TO DO:
Write the data out again, matching every line exactly.

Edit tracking data:
──────────────────────────────
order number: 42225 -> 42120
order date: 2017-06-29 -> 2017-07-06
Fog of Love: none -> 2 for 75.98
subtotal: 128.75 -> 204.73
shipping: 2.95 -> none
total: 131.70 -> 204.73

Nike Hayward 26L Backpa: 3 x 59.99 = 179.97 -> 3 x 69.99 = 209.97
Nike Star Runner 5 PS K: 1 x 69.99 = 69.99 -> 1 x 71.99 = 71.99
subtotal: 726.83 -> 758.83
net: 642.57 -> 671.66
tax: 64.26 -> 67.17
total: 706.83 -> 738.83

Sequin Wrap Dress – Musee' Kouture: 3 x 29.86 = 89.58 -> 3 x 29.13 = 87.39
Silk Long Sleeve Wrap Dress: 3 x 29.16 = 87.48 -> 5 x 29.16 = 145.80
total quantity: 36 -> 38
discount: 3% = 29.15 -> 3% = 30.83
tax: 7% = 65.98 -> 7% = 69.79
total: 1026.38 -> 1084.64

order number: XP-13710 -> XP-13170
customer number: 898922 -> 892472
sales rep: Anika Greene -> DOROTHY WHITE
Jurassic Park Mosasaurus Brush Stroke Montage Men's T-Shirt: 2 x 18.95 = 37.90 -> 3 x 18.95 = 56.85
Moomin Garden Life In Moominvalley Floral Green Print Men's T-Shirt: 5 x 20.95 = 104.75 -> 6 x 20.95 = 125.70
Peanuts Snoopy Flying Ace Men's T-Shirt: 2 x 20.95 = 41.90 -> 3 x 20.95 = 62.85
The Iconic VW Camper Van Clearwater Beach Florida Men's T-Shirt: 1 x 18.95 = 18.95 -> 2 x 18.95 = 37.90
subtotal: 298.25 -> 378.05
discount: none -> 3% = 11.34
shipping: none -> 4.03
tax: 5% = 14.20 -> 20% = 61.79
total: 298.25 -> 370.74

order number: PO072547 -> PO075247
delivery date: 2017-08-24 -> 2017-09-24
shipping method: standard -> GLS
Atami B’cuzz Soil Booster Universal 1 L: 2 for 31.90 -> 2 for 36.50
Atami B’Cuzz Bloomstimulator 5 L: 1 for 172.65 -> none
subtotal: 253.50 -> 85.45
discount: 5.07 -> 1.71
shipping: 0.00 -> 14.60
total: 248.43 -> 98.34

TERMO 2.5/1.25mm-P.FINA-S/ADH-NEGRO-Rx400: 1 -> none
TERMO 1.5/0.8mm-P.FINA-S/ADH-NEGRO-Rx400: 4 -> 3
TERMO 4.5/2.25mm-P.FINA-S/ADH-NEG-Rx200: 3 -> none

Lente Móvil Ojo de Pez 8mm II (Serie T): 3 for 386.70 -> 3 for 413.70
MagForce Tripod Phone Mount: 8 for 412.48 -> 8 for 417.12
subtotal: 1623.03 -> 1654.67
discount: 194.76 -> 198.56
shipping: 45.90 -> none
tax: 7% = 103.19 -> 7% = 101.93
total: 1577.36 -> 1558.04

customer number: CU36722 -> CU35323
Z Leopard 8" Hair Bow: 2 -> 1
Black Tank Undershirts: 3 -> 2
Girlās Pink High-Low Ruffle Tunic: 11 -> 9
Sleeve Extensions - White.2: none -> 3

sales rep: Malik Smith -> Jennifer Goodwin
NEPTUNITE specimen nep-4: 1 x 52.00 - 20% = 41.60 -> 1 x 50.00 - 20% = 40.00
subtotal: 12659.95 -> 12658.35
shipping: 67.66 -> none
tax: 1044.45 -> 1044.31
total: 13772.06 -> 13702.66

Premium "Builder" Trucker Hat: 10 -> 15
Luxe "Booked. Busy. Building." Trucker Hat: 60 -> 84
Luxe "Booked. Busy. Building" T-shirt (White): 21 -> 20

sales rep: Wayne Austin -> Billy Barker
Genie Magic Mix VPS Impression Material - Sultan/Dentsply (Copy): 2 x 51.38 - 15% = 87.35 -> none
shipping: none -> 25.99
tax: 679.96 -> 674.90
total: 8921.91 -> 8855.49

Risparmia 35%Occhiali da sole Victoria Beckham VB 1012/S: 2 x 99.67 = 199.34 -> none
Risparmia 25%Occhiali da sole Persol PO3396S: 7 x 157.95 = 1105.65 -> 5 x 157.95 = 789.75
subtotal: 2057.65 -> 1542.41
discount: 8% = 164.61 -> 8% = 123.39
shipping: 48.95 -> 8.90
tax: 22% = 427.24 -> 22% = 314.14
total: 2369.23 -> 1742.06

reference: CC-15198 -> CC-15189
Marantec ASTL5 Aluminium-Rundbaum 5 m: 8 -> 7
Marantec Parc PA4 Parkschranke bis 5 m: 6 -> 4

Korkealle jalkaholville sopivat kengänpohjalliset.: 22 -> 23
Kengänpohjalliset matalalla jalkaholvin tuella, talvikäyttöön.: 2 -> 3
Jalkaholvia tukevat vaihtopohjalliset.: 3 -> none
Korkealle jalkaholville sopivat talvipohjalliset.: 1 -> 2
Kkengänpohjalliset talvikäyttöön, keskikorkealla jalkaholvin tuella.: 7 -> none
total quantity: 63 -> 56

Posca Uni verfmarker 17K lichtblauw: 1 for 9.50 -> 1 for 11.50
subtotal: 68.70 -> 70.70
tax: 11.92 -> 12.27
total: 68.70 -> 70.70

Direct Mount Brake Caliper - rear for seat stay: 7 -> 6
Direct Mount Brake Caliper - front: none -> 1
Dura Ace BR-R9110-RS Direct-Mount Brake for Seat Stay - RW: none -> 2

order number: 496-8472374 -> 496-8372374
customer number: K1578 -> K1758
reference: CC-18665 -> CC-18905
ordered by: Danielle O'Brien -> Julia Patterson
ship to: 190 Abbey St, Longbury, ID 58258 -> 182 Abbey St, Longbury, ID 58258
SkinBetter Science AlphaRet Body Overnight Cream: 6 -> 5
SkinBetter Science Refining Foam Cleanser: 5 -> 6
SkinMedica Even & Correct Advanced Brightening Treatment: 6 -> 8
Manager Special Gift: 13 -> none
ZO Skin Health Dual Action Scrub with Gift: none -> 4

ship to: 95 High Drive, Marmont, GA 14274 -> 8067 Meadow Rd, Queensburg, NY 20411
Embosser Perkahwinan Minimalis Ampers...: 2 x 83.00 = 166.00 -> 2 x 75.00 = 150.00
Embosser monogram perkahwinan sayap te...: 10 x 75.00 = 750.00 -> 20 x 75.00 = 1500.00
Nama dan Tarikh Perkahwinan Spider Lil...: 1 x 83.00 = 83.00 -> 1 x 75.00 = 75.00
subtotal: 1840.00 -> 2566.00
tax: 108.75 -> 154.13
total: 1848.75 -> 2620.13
──────────────────────────────
ANSWER BOX:
order number: 42225 -> 42120
order date: 2017-06-29 -> 2017-07-06
Fog of Love: none -> 2 for 75.98
subtotal: 128.75 -> 204.73
shipping: 2.95 -> none
total: 131.70 -> 204.73

Nike Hayward 26L Backpa: 3 x 59.99 = 179.97 -> 3 x 69.99 = 209.97
Nike Star Runner 5 PS K: 1 x 69.99 = 69.99 -> 1 x 71.99 = 71.99
subtotal: 726.83 -> 758.83
net: 642.57 -> 671.66
tax: 64.26 -> 67.17
total: 706.83 -> 738.83

Sequin Wrap Dress – Musee' Kouture: 3 x 29.86 = 89.58 -> 3 x 29.13 = 87.39
Silk Long Sleeve Wrap Dress: 3 x 29.16 = 87.48 -> 5 x 29.16 = 145.80
total quantity: 36 -> 38
discount: 3% = 29.15 -> 3% = 30.83
tax: 7% = 65.98 -> 7% = 69.79
total: 1026.38 -> 1084.64

order number: XP-13710 -> XP-13170
customer number: 898922 -> 892472
sales rep: Anika Greene -> DOROTHY WHITE
Jurassic Park Mosasaurus Brush Stroke Montage Men's T-Shirt: 2 x 18.95 = 37.90 -> 3 x 18.95 = 56.85
Moomin Garden Life In Moominvalley Floral Green Print Men's T-Shirt: 5 x 20.95 = 104.75 -> 6 x 20.95 = 125.70
Peanuts Snoopy Flying Ace Men's T-Shirt: 2 x 20.95 = 41.90 -> 3 x 20.95 = 62.85
The Iconic VW Camper Van Clearwater Beach Florida Men's T-Shirt: 1 x 18.95 = 18.95 -> 2 x 18.95 = 37.90
subtotal: 298.25 -> 378.05
discount: none -> 3% = 11.34
shipping: none -> 4.03
tax: 5% = 14.20 -> 20% = 61.79
total: 298.25 -> 370.74

order number: PO072547 -> PO075247
delivery date: 2017-08-24 -> 2017-09-24
shipping method: standard -> GLS
Atami B’cuzz Soil Booster Universal 1 L: 2 for 31.90 -> 2 for 36.50
Atami B’Cuzz Bloomstimulator 5 L: 1 for 172.65 -> none
subtotal: 253.50 -> 85.45
discount: 5.07 -> 1.71
shipping: 0.00 -> 14.60
total: 248.43 -> 98.34

TERMO 2.5/1.25mm-P.FINA-S/ADH-NEGRO-Rx400: 1 -> none
TERMO 1.5/0.8mm-P.FINA-S/ADH-NEGRO-Rx400: 4 -> 3
TERMO 4.5/2.25mm-P.FINA-S/ADH-NEG-Rx200: 3 -> none

Lente Móvil Ojo de Pez 8mm II (Serie T): 3 for 386.70 -> 3 for 413.70
MagForce Tripod Phone Mount: 8 for 412.48 -> 8 for 417.12
subtotal: 1623.03 -> 1654.67
discount: 194.76 -> 198.56
shipping: 45.90 -> none
tax: 7% = 103.19 -> 7% = 101.93
total: 1577.36 -> 1558.04

customer number: CU36722 -> CU35323
Z Leopard 8" Hair Bow: 2 -> 1
Black Tank Undershirts: 3 -> 2
Girlās Pink High-Low Ruffle Tunic: 11 -> 9
Sleeve Extensions - White.2: none -> 3

sales rep: Malik Smith -> Jennifer Goodwin
NEPTUNITE specimen nep-4: 1 x 52.00 - 20% = 41.60 -> 1 x 50.00 - 20% = 40.00
subtotal: 12659.95 -> 12658.35
shipping: 67.66 -> none
tax: 1044.45 -> 1044.31
total: 13772.06 -> 13702.66

Premium "Builder" Trucker Hat: 10 -> 15
Luxe "Booked. Busy. Building." Trucker Hat: 60 -> 84
Luxe "Booked. Busy. Building" T-shirt (White): 21 -> 20

sales rep: Wayne Austin -> Billy Barker
Genie Magic Mix VPS Impression Material - Sultan/Dentsply (Copy): 2 x 51.38 - 15% = 87.35 -> none
shipping: none -> 25.99
tax: 679.96 -> 674.90
total: 8921.91 -> 8855.49

Risparmia 35%Occhiali da sole Victoria Beckham VB 1012/S: 2 x 99.67 = 199.34 -> none
Risparmia 25%Occhiali da sole Persol PO3396S: 7 x 157.95 = 1105.65 -> 5 x 157.95 = 789.75
subtotal: 2057.65 -> 1542.41
discount: 8% = 164.61 -> 8% = 123.39
shipping: 48.95 -> 8.90
tax: 22% = 427.24 -> 22% = 314.14
total: 2369.23 -> 1742.06

reference: CC-15198 -> CC-15189
Marantec ASTL5 Aluminium-Rundbaum 5 m: 8 -> 7
Marantec Parc PA4 Parkschranke bis 5 m: 6 -> 4

Korkealle jalkaholville sopivat kengänpohjalliset.: 22 -> 23
Kengänpohjalliset matalalla jalkaholvin tuella, talvikäyttöön.: 2 -> 3
Jalkaholvia tukevat vaihtopohjalliset.: 3 -> none
Korkealle jalkaholville sopivat talvipohjalliset.: 1 -> 2
Kkengänpohjalliset talvikäyttöön, keskikorkealla jalkaholvin tuella.: 7 -> none
total quantity: 63 -> 56

Posca Uni verfmarker 17K lichtblauw: 1 for 9.50 -> 1 for 11.50
subtotal: 68.70 -> 70.70
tax: 11.92 -> 12.27
total: 68.70 -> 70.70

Direct Mount Brake Caliper - rear for seat stay: 7 -> 6
Direct Mount Brake Caliper - front: none -> 1
Dura Ace BR-R9110-RS Direct-Mount Brake for Seat Stay - RW: none -> 2

order number: 496-8472374 -> 496-8372374
customer number: K1578 -> K1758
reference: CC-18665 -> CC-18905
ordered by: Danielle O'Brien -> Julia Patterson
ship to: 190 Abbey St, Longbury, ID 58258 -> 182 Abbey St, Longbury, ID 58258
SkinBetter Science AlphaRet Body Overnight Cream: 6 -> 5
SkinBetter Science Refining Foam Cleanser: 5 -> 6
SkinMedica Even & Correct Advanced Brightening Treatment: 6 -> 8
Manager Special Gift: 13 -> none
ZO Skin Health Dual Action Scrub with Gift: none -> 4

ship to: 95 High Drive, Marmont, GA 14274 -> 8067 Meadow Rd, Queensburg, NY 20411
Embosser Perkahwinan Minimalis Ampers...: 2 x 83.00 = 166.00 -> 2 x 75.00 = 150.00
Embosser monogram perkahwinan sayap te...: 10 x 75.00 = 750.00 -> 20 x 75.00 = 1500.00
Nama dan Tarikh Perkahwinan Spider Lil...: 1 x 83.00 = 83.00 -> 1 x 75.00 = 75.00
subtotal: 1840.00 -> 2566.00
tax: 108.75 -> 154.13
total: 1848.75 -> 2620.13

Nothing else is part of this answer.